The pulsed quenched-flow method, introduced by Alan Fersht and Ross Jakes, eliminates the need for a long reaction tube. In this approach, the reaction is initiated as in a stopped-flow experiment, but quenching is performed using a third syringe, which delivers the quenching agent at a precise, pre-set time after initiation.

Quenched-flow has distinct advantages and disadvantages compared to stopped-flow. On the positive side, chemical analysis provides clear identification of the measured process, whereas spectroscopic signals in stopped-flow experiments may sometimes be ambiguous. However, quenched-flow is significantly more labor-intensive, as each time point must be measured individually.
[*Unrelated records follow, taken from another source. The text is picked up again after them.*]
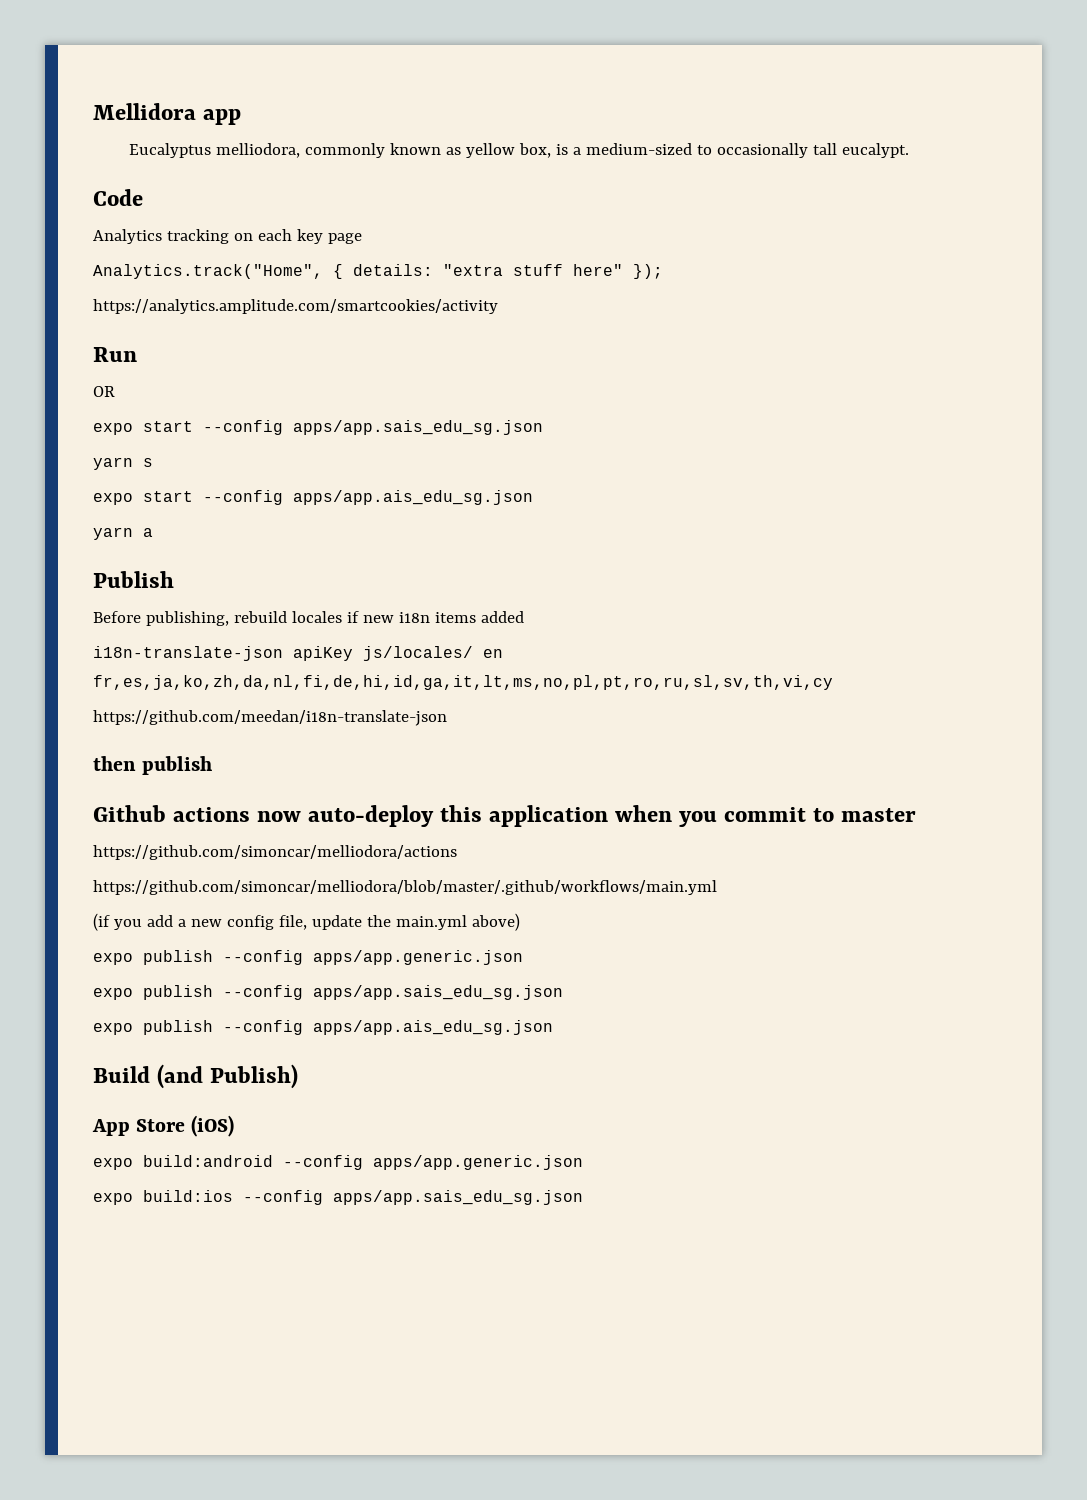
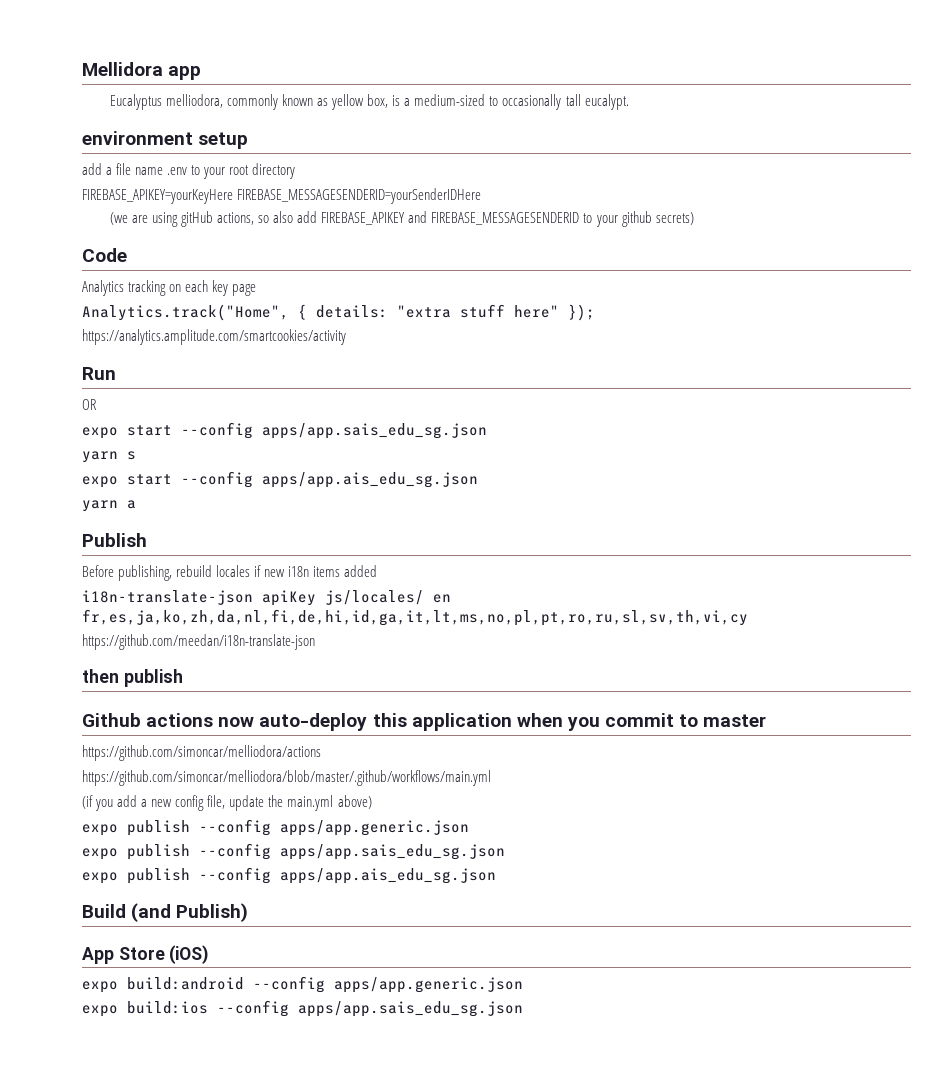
+ environment setup
+ add a file name .env to your root directory
+ FIREBASE_APIKEY=yourKeyHere FIREBASE_MESSAGESENDERID=yourSenderIDHere
+ (we are using gitHub actions, so also add FIREBASE_APIKEY and FIREBASE_MESSAGESENDERID to your github secrets)

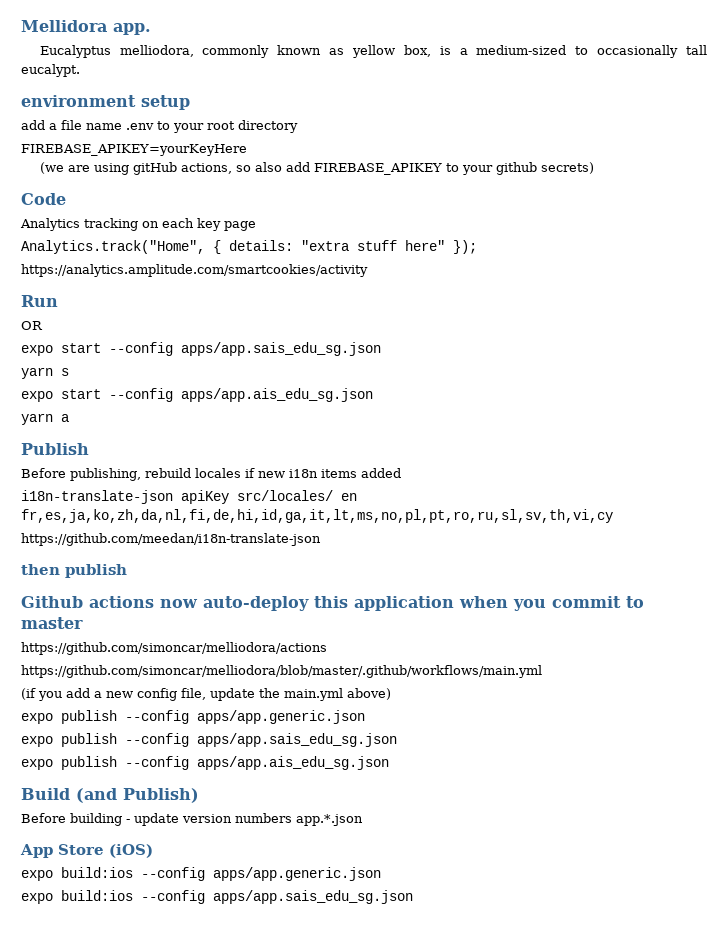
- Mellidora app
+ Mellidora app.
- FIREBASE_APIKEY=yourKeyHere FIREBASE_MESSAGESENDERID=yourSenderIDHere
+ FIREBASE_APIKEY=yourKeyHere
- (we are using gitHub actions, so also add FIREBASE_APIKEY and FIREBASE_MESSAGESENDERID to your github secrets)
+ (we are using gitHub actions, so also add FIREBASE_APIKEY to your github secrets)
- i18n-translate-json apiKey js/locales/ en fr,es,ja,ko,zh,da,nl,fi,de,hi,id,ga,it,lt,ms,no,pl,pt,ro,ru,sl,sv,th,vi,cy
+ i18n-translate-json apiKey src/locales/ en fr,es,ja,ko,zh,da,nl,fi,de,hi,id,ga,it,lt,ms,no,pl,pt,ro,ru,sl,sv,th,vi,cy
+ Before building - update version numbers app.*.json
- expo build:android --config apps/app.generic.json
+ expo build:ios --config apps/app.generic.json

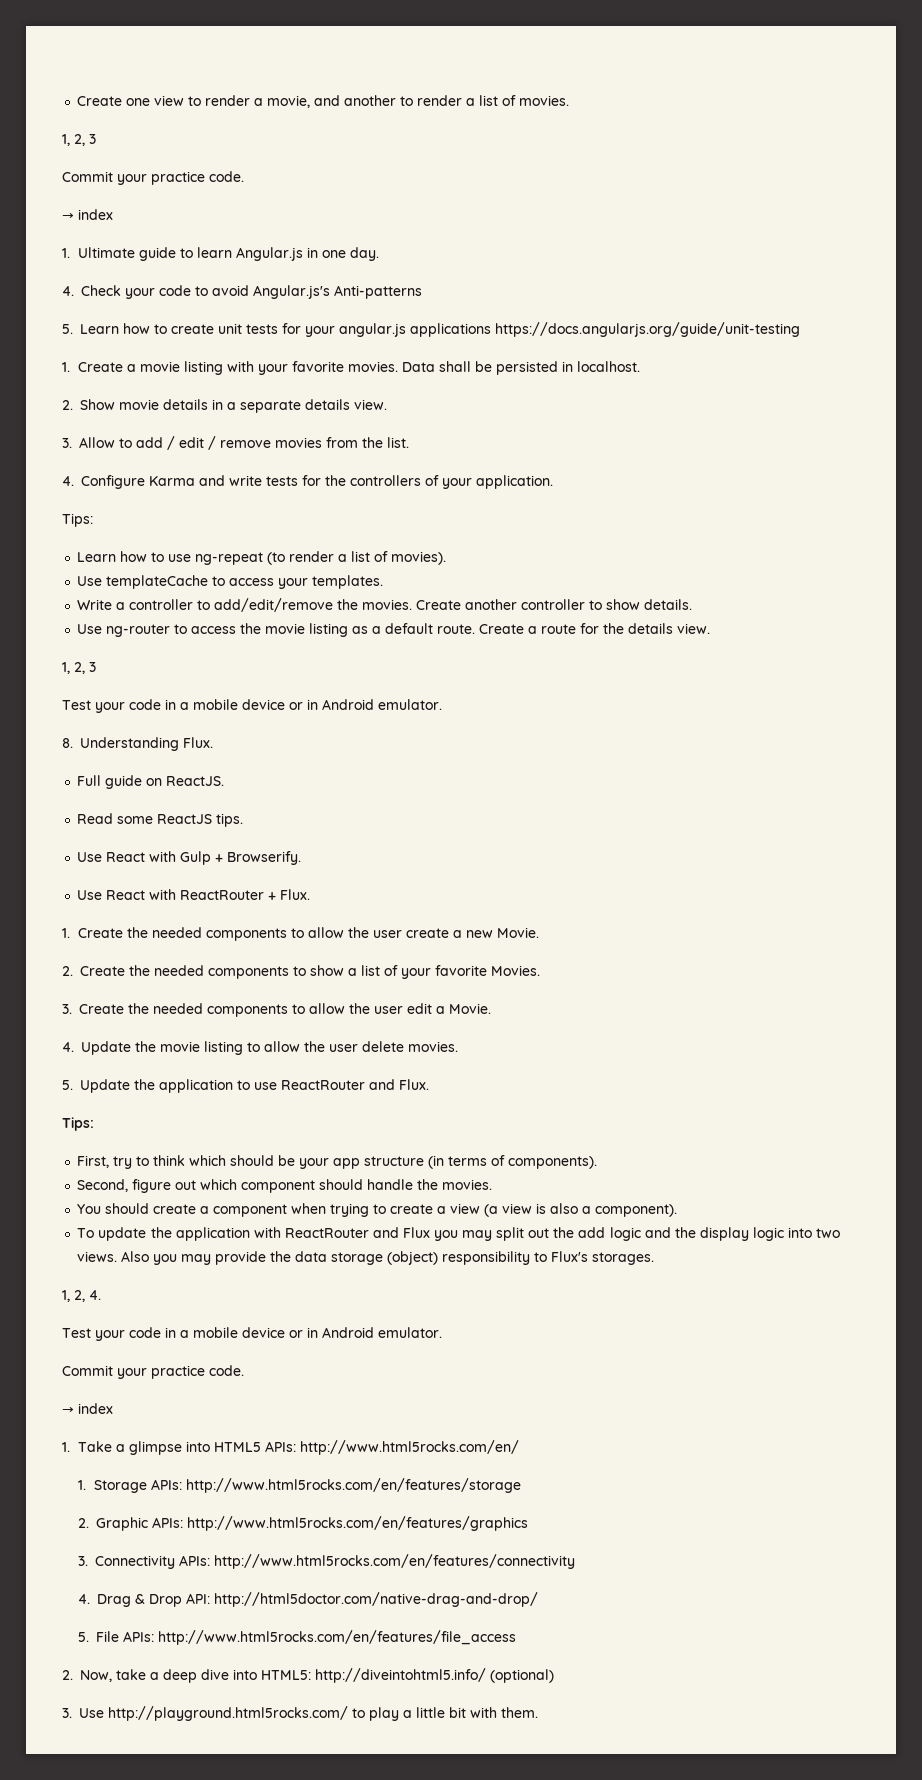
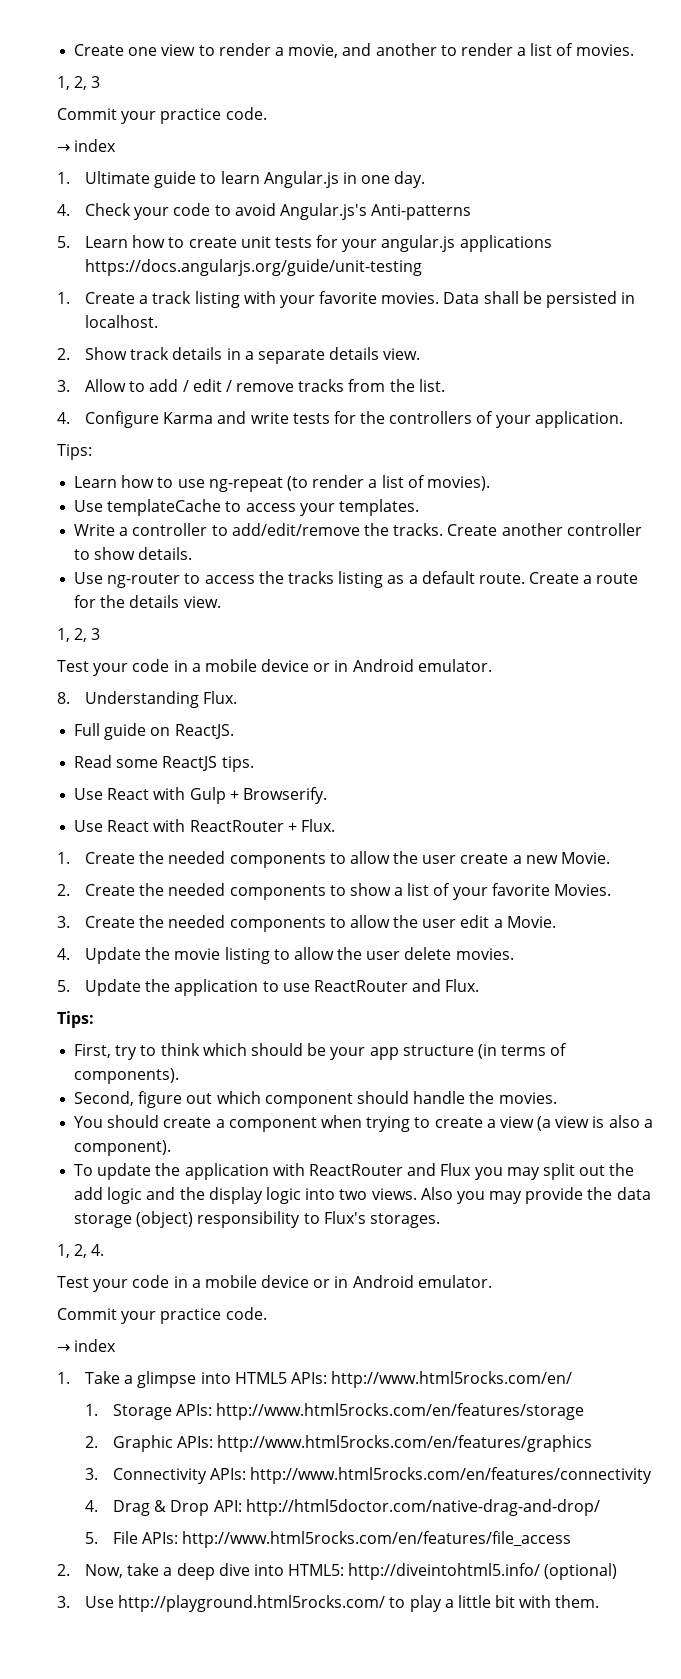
- 1. Create a movie listing with your favorite movies.
+ 1. Create a track listing with your favorite movies.
- 2. Show movie details in a separate details view.
+ 2. Show track details in a separate details view.
- 3. Allow to add / edit / remove movies from the list.
+ 3. Allow to add / edit / remove tracks from the list.
- Write a controller to add/edit/remove the movies.
+ Write a controller to add/edit/remove the tracks.
- Use ng-router to access the movie listing as a default route.
+ Use ng-router to access the tracks listing as a default route.

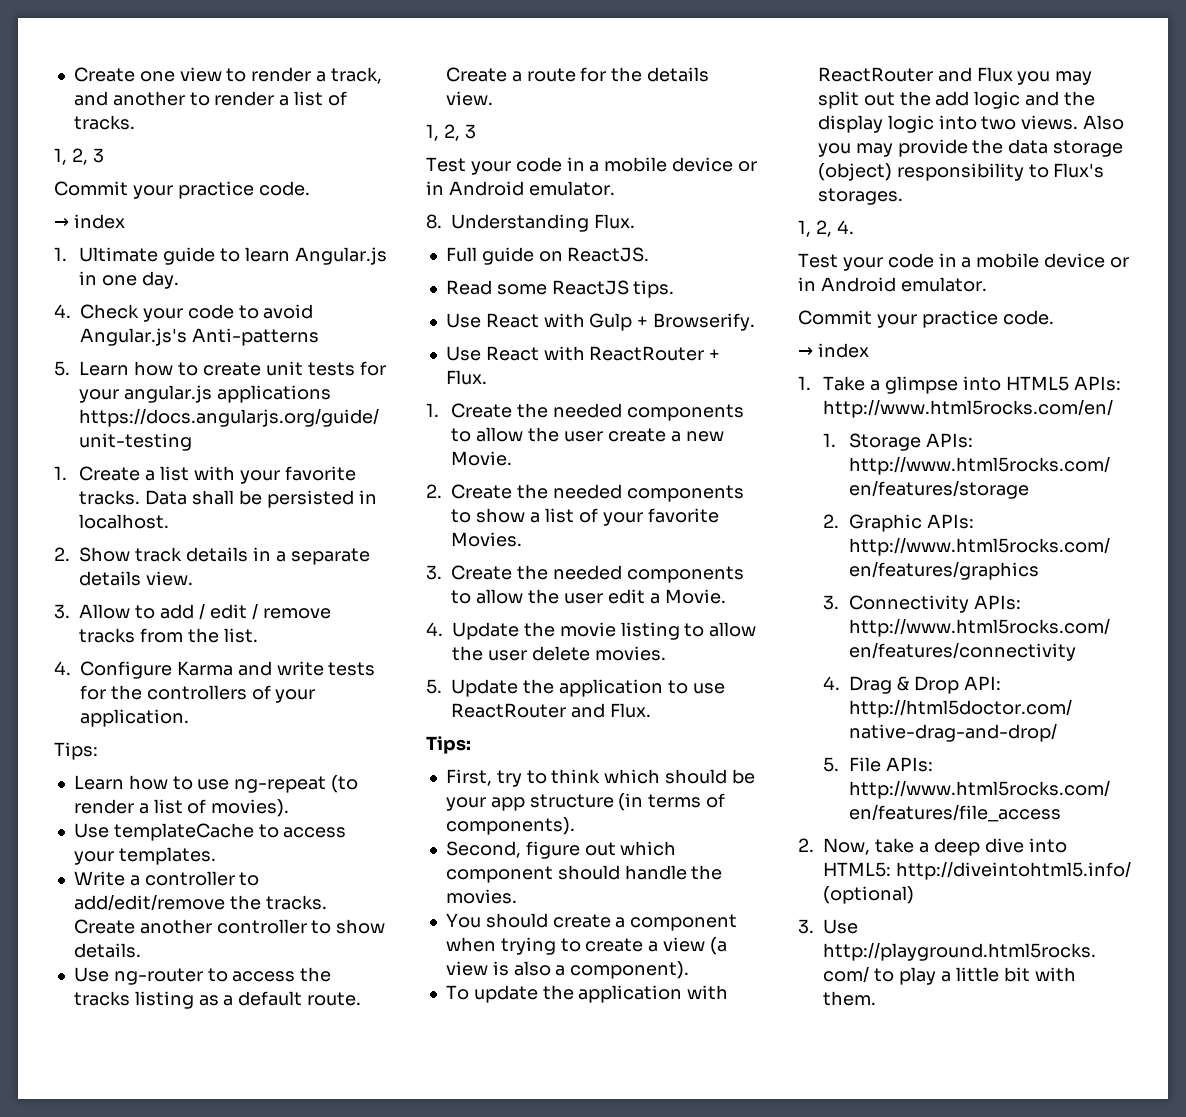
- Create one view to render a movie, and another to render a list of movies.
+ Create one view to render a track, and another to render a list of tracks.
- 1. Create a track listing with your favorite movies.
+ 1. Create a list with your favorite tracks.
For example, in studies of nitrogenase catalysis from Klebsiella pneumoniae, the agreement in half-times showed that absorbance at 420 nm corresponded to P_{i} release, but obtaining this result through quenched-flow required 11 individual data points, highlighting the method's demanding nature.

==Other Techniques==
Stopped-flow is only one of multiple biophysical techniques used to study the kinetics of biological systems. For a broader perspective, Zheng et al. (2015) review various analytical methods for investigating biological interactions, including stopped-flow analysis, surface plasmon resonance spectroscopy, affinity chromatography, and capillary electrophoresis. The article provides an overview of each technique’s principles, applications, advantages, and limitations.